(Reuters Health)—Intravenous belimumab combined with standard lupus therapy can help preserve kidney function in patients with active lupus nephritis and cut the odds of death or a renal-related event by half, a phase 3 multinational study has concluded.1
After two years of therapy, 43% of 224 volunteers getting the drug monthly showed a renal response compared to 32% of the same number of patients receiving placebo (P=0.03).
Thirty percent had a complete renal response vs. 20% with placebo (P=0.02). The difference was seen from the twelfth week onward.
A complete response was a ratio of urinary protein to creatinine of less than 0.5, an estimated glomerular filtration rate that was no worse than 10% below the value before a renal flare or at least 90 mL per minute per 1.73 square meters, and no use of rescue therapy. For a partial response, the urinary protein/creatinine had to be 0.7 or lower, the estimated glomerular filtration rate had to be no worse than 20% below the pre-flare value or at least 60 mL per minute or higher, and no rescue therapy.
Death or a renal-related event was seen in 35 of belimumab patients compared with 63 among placebo recipients (P=0.001).
The study was financed by GlaxoSmithKline, which helped collect, analyze and interpret the data.
“Most of the treatment effect was seen in patients who had received mycophenolate mofetil. No benefit was present in the subgroup of patients who received cyclophosphamide-azathioprine,” says Dr. Michael Ward and Dr. Maria Tektonidou in an editorial in The New England Journal of Medicine, where the study appears.2
Induction treatment was not randomly assigned. “If patients with more severe nephritis were preferentially treated with cyclophosphamide, a likely inclination among most physicians, the trial may be telling us that belimumab enhances responses only among less severely affected patients,” writes Dr. Ward of the U.S. National Institutes of Health and Dr. Tektonidou of the National and Kopodistrian University in Athens.

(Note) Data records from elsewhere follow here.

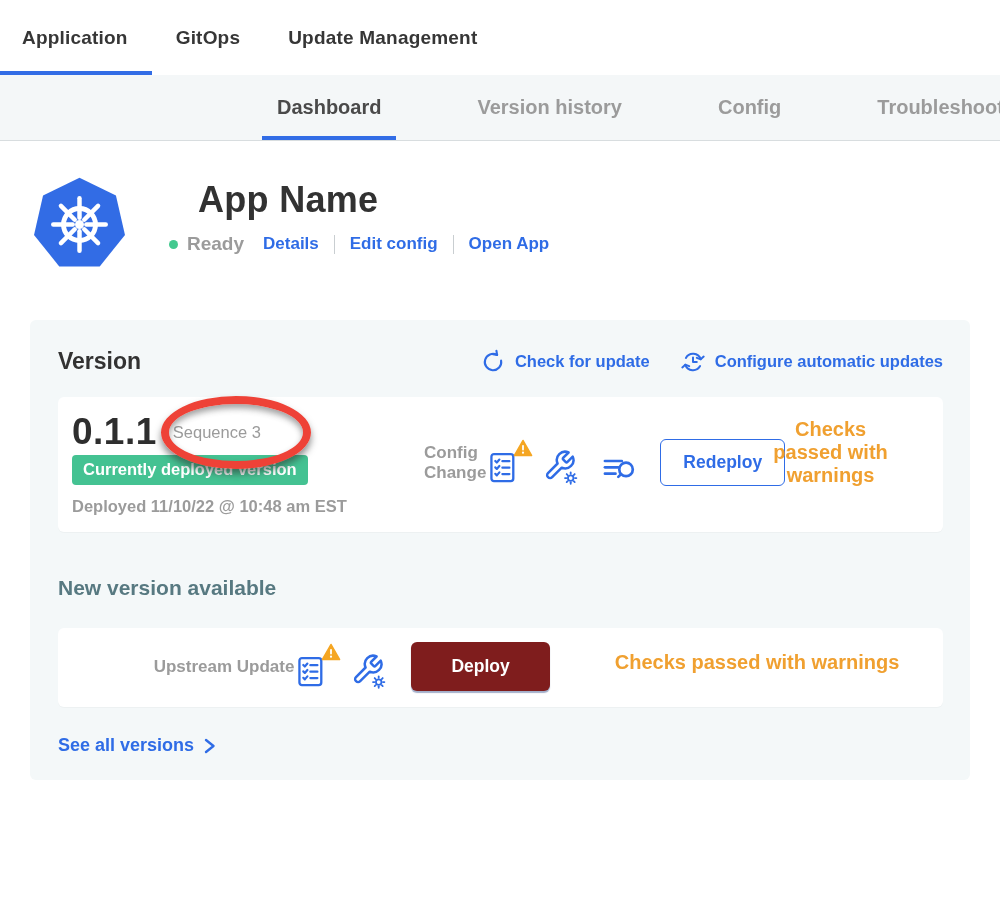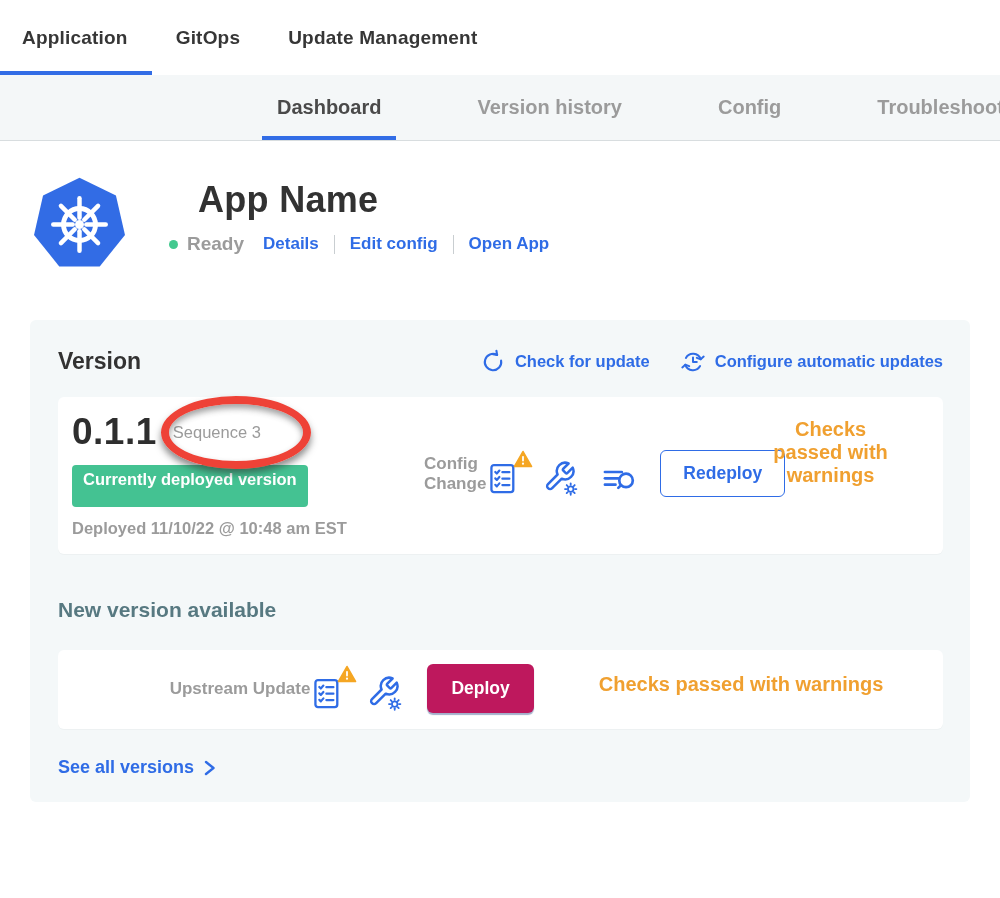--- a/index.html
+++ b/index.html
@@ -42,7 +42,7 @@
   .ver-row { display:flex; align-items:center; height:46px; }
   .ver-num { font-size:37px; font-weight:800; color:#2e2e2e; letter-spacing:.5px; }
   .ver-seq { font-size:16.5px; color:#9b9b9b; margin-left:16px; }
-  .badge { display:inline-block; background:#44c292; color:#fff; font-size:16.5px; font-weight:700; padding:5px 11px 18px; border-radius:4px; margin-top:10px; }
+  .badge { display:inline-block; background:#44c292; color:#fff; font-size:16.5px; font-weight:700; padding:5px 11px 6px; border-radius:4px; margin-top:0; }
   .meta { font-size:16.5px; font-weight:700; color:#9b9b9b; margin-top:12px; }
   .meta2 { font-size:16.5px; font-weight:700; color:#9b9b9b; margin-top:10px; }
   .why-link { color:#2669e8; cursor:pointer; }

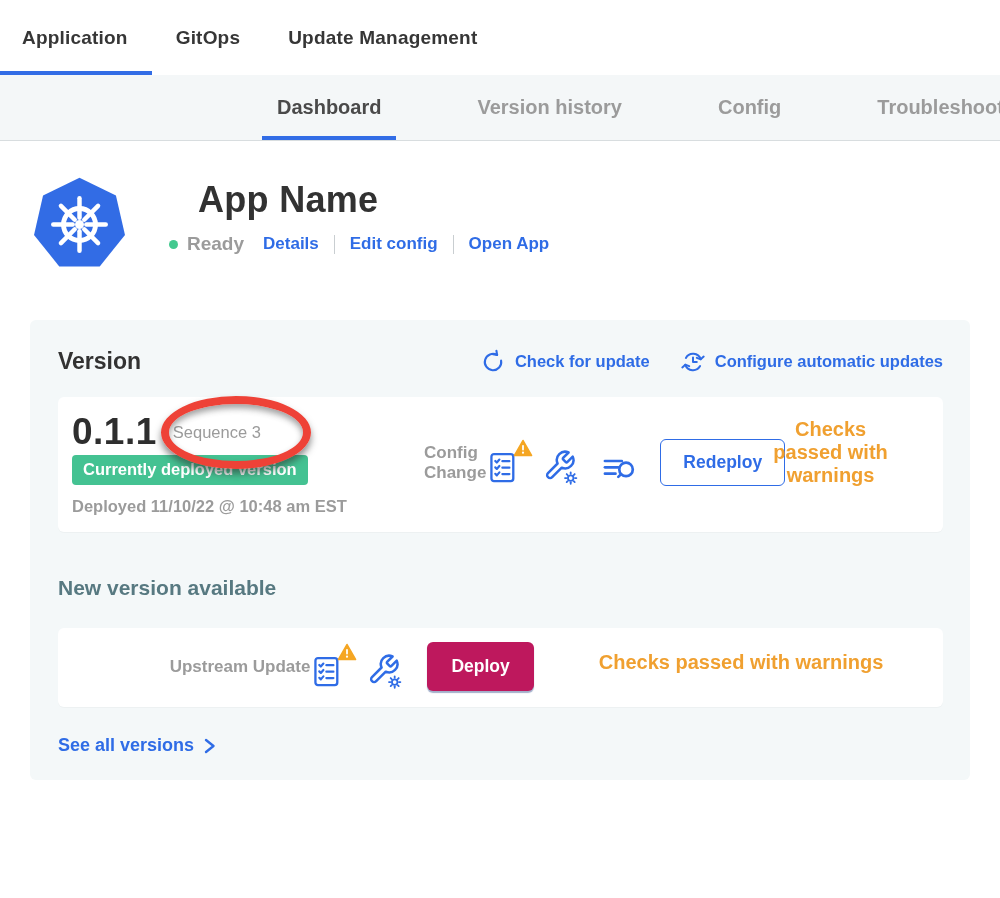--- a/index.html
+++ b/index.html
@@ -54,7 +54,7 @@
   .warn-badge { position:absolute; top:-2px; right:-7px; }
   .btn { font-size:17.5px; font-weight:700; border-radius:6px; cursor:pointer; font-family:"Liberation Sans",sans-serif; }
   .btn-outline { background:#fff; color:#2f6ce6; border:1.5px solid #2f6ce6; padding:12px 22px; }
-  .btn-solid { background:#be185d; color:#fff; border:none; padding:14px 24px; box-shadow:0 2px 1px rgba(26,56,122,.4); }
+  .btn-solid { background:#7f1d1d; color:#fff; border:none; padding:14px 40px; box-shadow:0 2px 1px rgba(26,56,122,.4); }
   .checks { font-size:20px; font-weight:700; color:#f0a030; text-align:center; margin-top:9px; }
   .card1 .checks { transform:translateX(-20px); }
   .card2 .checks { transform:translateX(65px); }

They also note that the primary endpoint of the study, known as BLISS-LN, was changed in 2017, which was five years after the trial began.
Lupus nephritis becomes a problem in 25% to 60% of patients with systemic lupus erythematosus. In spite of treatment, 27% to 66% have flares of nephritis and 10% to 30% develop end-stage kidney disease.
The rate of serious adverse events was 26% with the drug and 30% with placebo. Treatment-related serious advents were seen in 10% and 11% respectively.